Broadcast hash join - Iterative

Question

We use broadcast hash join in Spark when we have one dataframe small enough to get fit into memory. When the size of small dataframe is below spark.sql.autoBroadcastJoinThreshold I have few questions around this.

What is the life cycle of the small dataframe which we hint as broadcast? For how long it will remain in memory? How can we control it?

For example if I have joined a big dataframe with small dataframe two times using broadcast hash join. when first join performs it will broadcast the small dataframe to worker nodes and perform the join while avoiding shuffling of big dataframe data.

My question is that for how long will executor keep a copy of broadcast dataframe? Will it remain in memory till session ends? Or it will get cleared once we have taken any action. can we control or clear it? Or I am just thinking in wrong direction...

Dave DeCaprio · Accepted Answer · 2019-01-22 06:43:04Z

The answer to your question, at least in Spark 2.4.0, is that the dataframe will remain in memory on the driver process until the SparkContext is completed, that is, until your application ends.

Broadcast joins are in fact implemented using broadcast variables, but when using the DataFrame API you do not get access to the underling broadcast variable. Spark itself does not destroy this variable after it uses it internally, so it just stays around.

Specifically, if you look at the code of BroadcastExchangeExec (https://github.com/apache/spark/blob/master/sql/core/src/main/scala/org/apache/spark/sql/execution/exchange/BroadcastExchangeExec.scala), you can see that it creates a private variable relationFuture which holds the Broadcast variable. This private variable is only used in this class. There is no way for you as a user to get access to it to call destroy on it, and nowhere in the curretn implementation does Spark call it for you.
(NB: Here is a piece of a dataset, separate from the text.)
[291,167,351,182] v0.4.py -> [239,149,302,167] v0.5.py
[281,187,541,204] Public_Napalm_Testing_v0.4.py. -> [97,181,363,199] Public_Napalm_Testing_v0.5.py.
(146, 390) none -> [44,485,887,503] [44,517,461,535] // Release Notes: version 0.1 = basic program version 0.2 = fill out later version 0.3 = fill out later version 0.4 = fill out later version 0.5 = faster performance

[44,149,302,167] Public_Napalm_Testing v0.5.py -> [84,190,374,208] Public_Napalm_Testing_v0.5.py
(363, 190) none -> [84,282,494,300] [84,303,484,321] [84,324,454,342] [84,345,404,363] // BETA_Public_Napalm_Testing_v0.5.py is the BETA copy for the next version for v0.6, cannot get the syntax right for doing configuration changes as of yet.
This Spark bug report has a good discussion of the issue. issues.apache.org/jira/browse/…
Thanks a lot.do you have any idea about iterative broadcast hash join? I was trying to code that.. not succeeded.
I don't, although I may come back to this sometime next month and work on it again. For my use case we worked around the problem for now.
Thanks. Please let me know if you get any insight. I would be grateful to you. 😊

luminousmen · Accepted Answer · 2018-12-15 07:30:56Z

2

The idea here is to create broadcast variable before join to easily control it. Without it you can't control these variables - spark do it for you.

Example:

from pyspark.sql.functions import broadcast sdf2_bd = broadcast(sdf2) sdf1.join(sdf2_bd, sdf1.id == sdf2_bd.id)
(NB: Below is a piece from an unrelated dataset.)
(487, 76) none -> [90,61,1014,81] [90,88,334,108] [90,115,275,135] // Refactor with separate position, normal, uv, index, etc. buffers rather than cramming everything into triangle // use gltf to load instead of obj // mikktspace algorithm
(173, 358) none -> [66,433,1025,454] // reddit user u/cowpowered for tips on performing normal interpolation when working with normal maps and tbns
To all broadcast variables(automatically created in joins or created by hands) this rules are applied:

The broadcast data is sent only to the nodes that contain an executor that needs it.
The broadcast data is stored in memory. If not enough memory is available, the disk is used.
When you are done with a broadcast variable, you should destroy it to release memory.
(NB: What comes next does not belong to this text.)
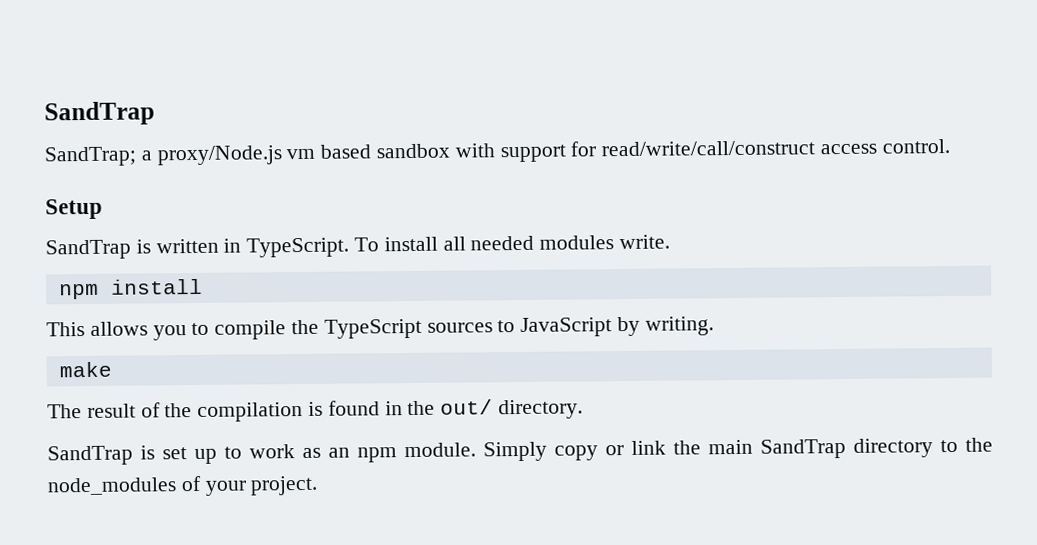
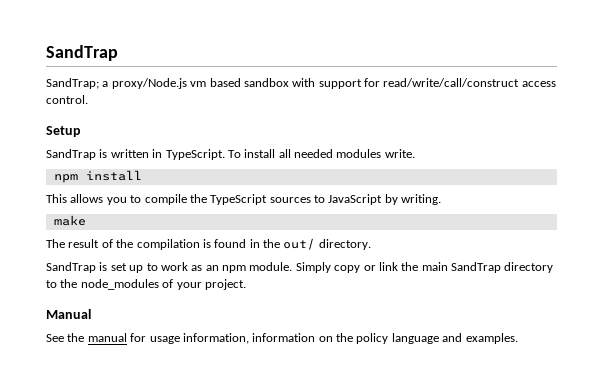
(319, 485) none -> [46,309,91,319] [46,333,518,344] // Manual // See the manual for usage information, information on the policy language and examples.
edited Dec 15, 2018 at 7:30

answered Dec 14, 2018 at 21:14

luminousmen

2,2091 gold badge24 silver badges24 bronze badges

12 Comments

Arnon Rotem-Gal-Oz Over a year ago

vikrant is talking about broadcast hint for joins not broadcast variables

Aravind Yarram Over a year ago

@ArnonRotem-Gal-Oz broadcast joins leverage broadcast variables underneath so same rules apply

Arnon Rotem-Gal-Oz Over a year ago

Yes except step 3 - you don't have a variable handle to destroy so you don't control its life cycle

Vikrant Singh Rana Over a year ago

@Arnon. I agree with you

Arnon Rotem-Gal-Oz Over a year ago

@luminousmen you're wrong - calling unpersist() on sdf2_bd (in your example) has no effect because it isn't persisted in the dataframe sense (you can make it persistent- you can call sdf2_bd.cache() twice and you'd see that the second time will give you a warning that it is already cached (but not the first time). calling unpersist on the dataframe releases this. when you mark a dataframe with broadcast it only marks it with a hint which is resolved when spark builds the join. but you can't control the lifecycle

|

abiratsis · Accepted Answer · 2019-05-12 11:16:28Z

Here are some additional findings after some research I did regarding the options on broadcasting.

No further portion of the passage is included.